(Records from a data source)
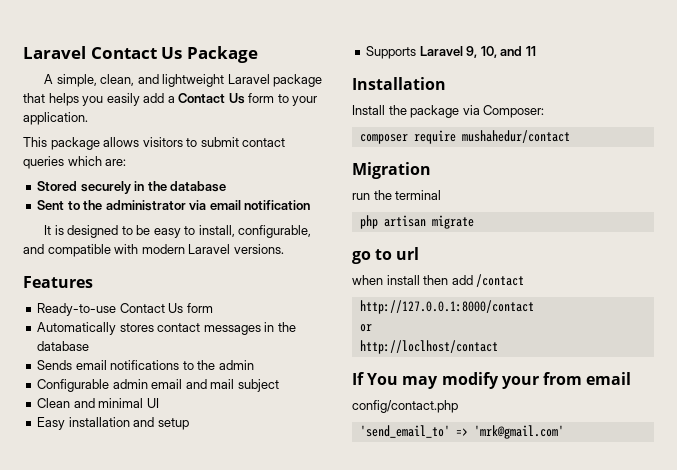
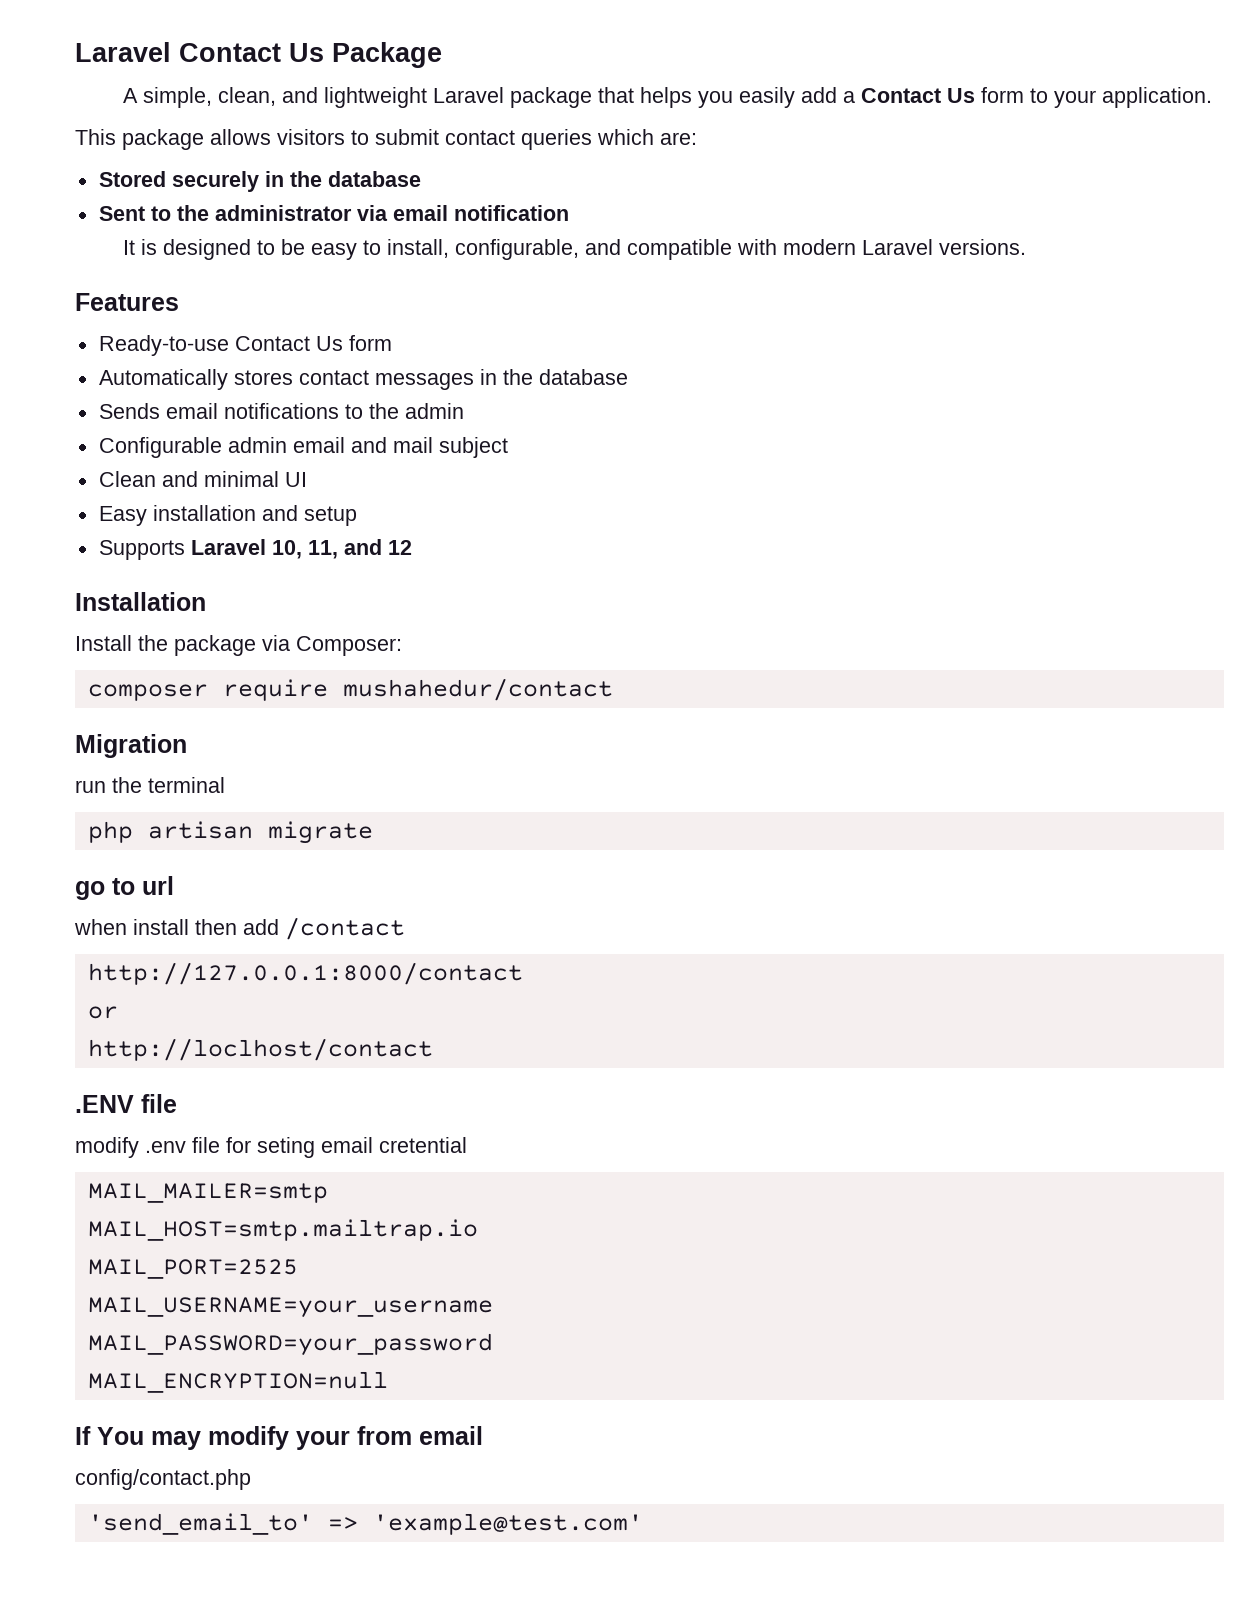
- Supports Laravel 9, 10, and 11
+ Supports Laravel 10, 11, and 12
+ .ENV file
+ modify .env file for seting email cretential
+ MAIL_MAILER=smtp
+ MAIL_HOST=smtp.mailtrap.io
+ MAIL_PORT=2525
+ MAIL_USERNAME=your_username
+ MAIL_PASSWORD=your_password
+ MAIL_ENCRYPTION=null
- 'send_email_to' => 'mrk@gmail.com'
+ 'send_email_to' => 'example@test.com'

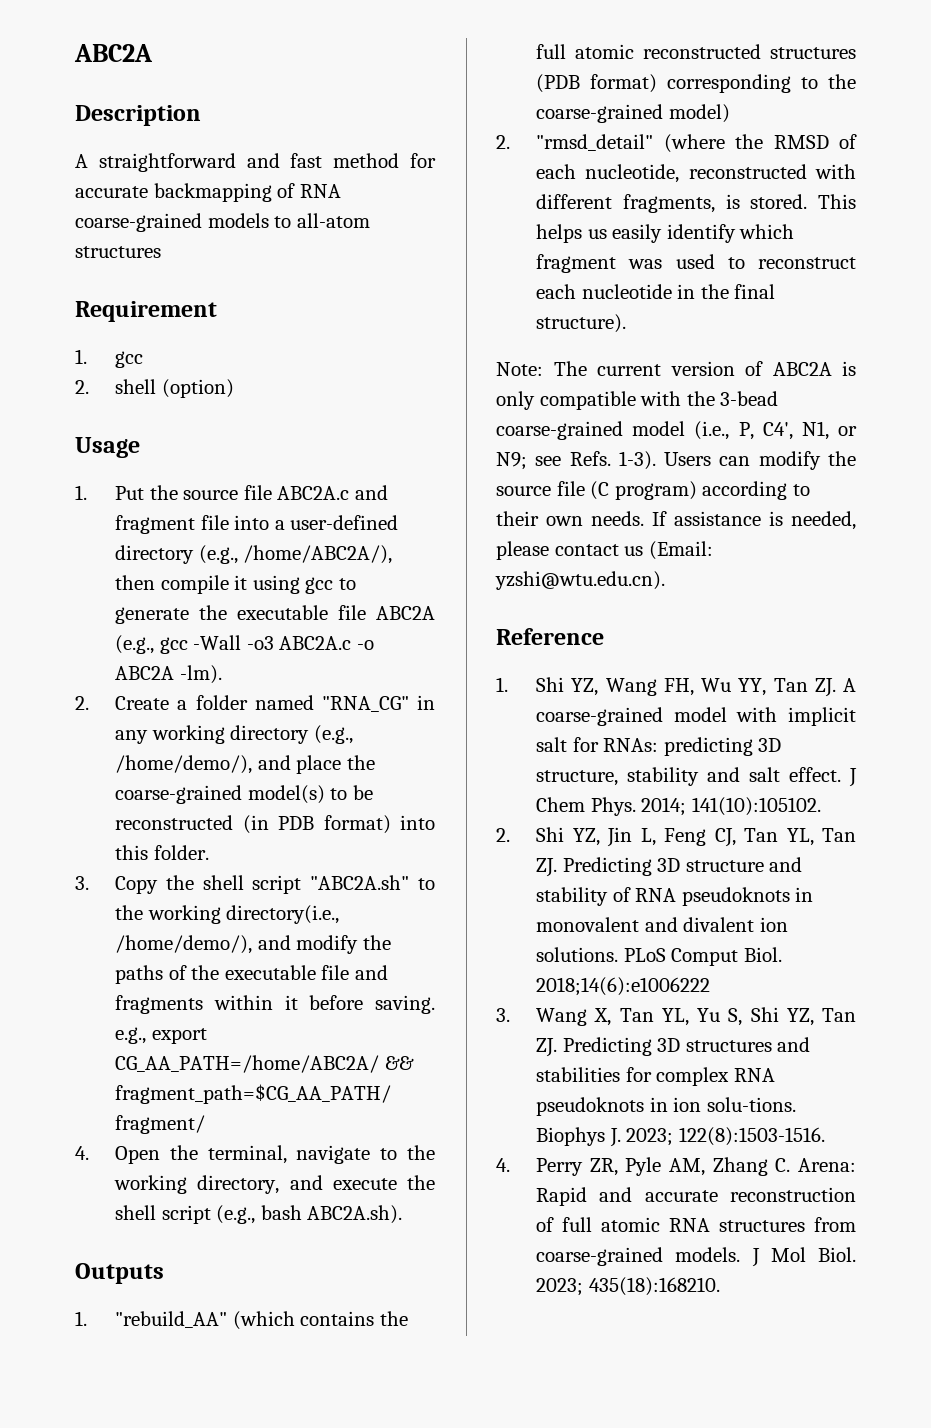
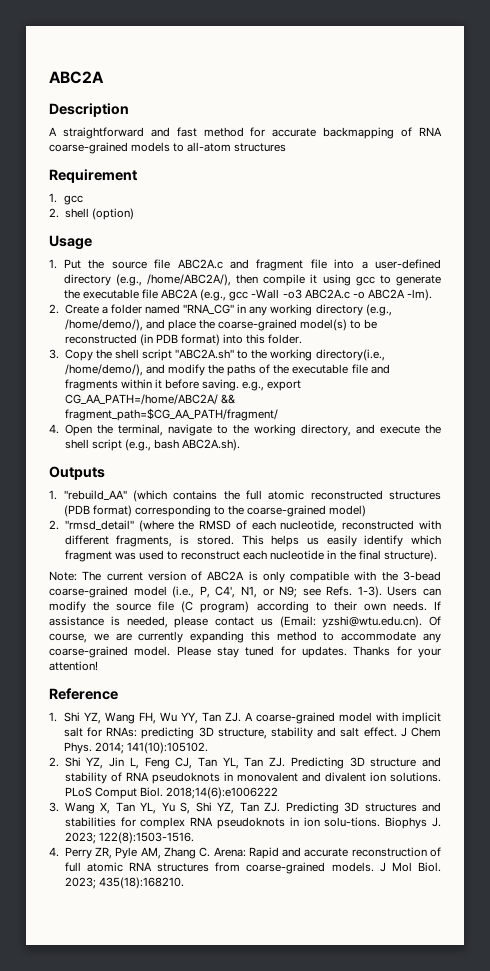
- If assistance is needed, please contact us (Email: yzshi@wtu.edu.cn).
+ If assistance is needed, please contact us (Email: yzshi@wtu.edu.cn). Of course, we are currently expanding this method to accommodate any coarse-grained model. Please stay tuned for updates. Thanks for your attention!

Your objective> Give the data again exactly, image-free.

Answer section>
- Supports Laravel 9, 10, and 11
+ Supports Laravel 10, 11, and 12
+ .ENV file
+ modify .env file for seting email cretential
+ MAIL_MAILER=smtp
+ MAIL_HOST=smtp.mailtrap.io
+ MAIL_PORT=2525
+ MAIL_USERNAME=your_username
+ MAIL_PASSWORD=your_password
+ MAIL_ENCRYPTION=null
- 'send_email_to' => 'mrk@gmail.com'
+ 'send_email_to' => 'example@test.com'

- If assistance is needed, please contact us (Email: yzshi@wtu.edu.cn).
+ If assistance is needed, please contact us (Email: yzshi@wtu.edu.cn). Of course, we are currently expanding this method to accommodate any coarse-grained model. Please stay tuned for updates. Thanks for your attention!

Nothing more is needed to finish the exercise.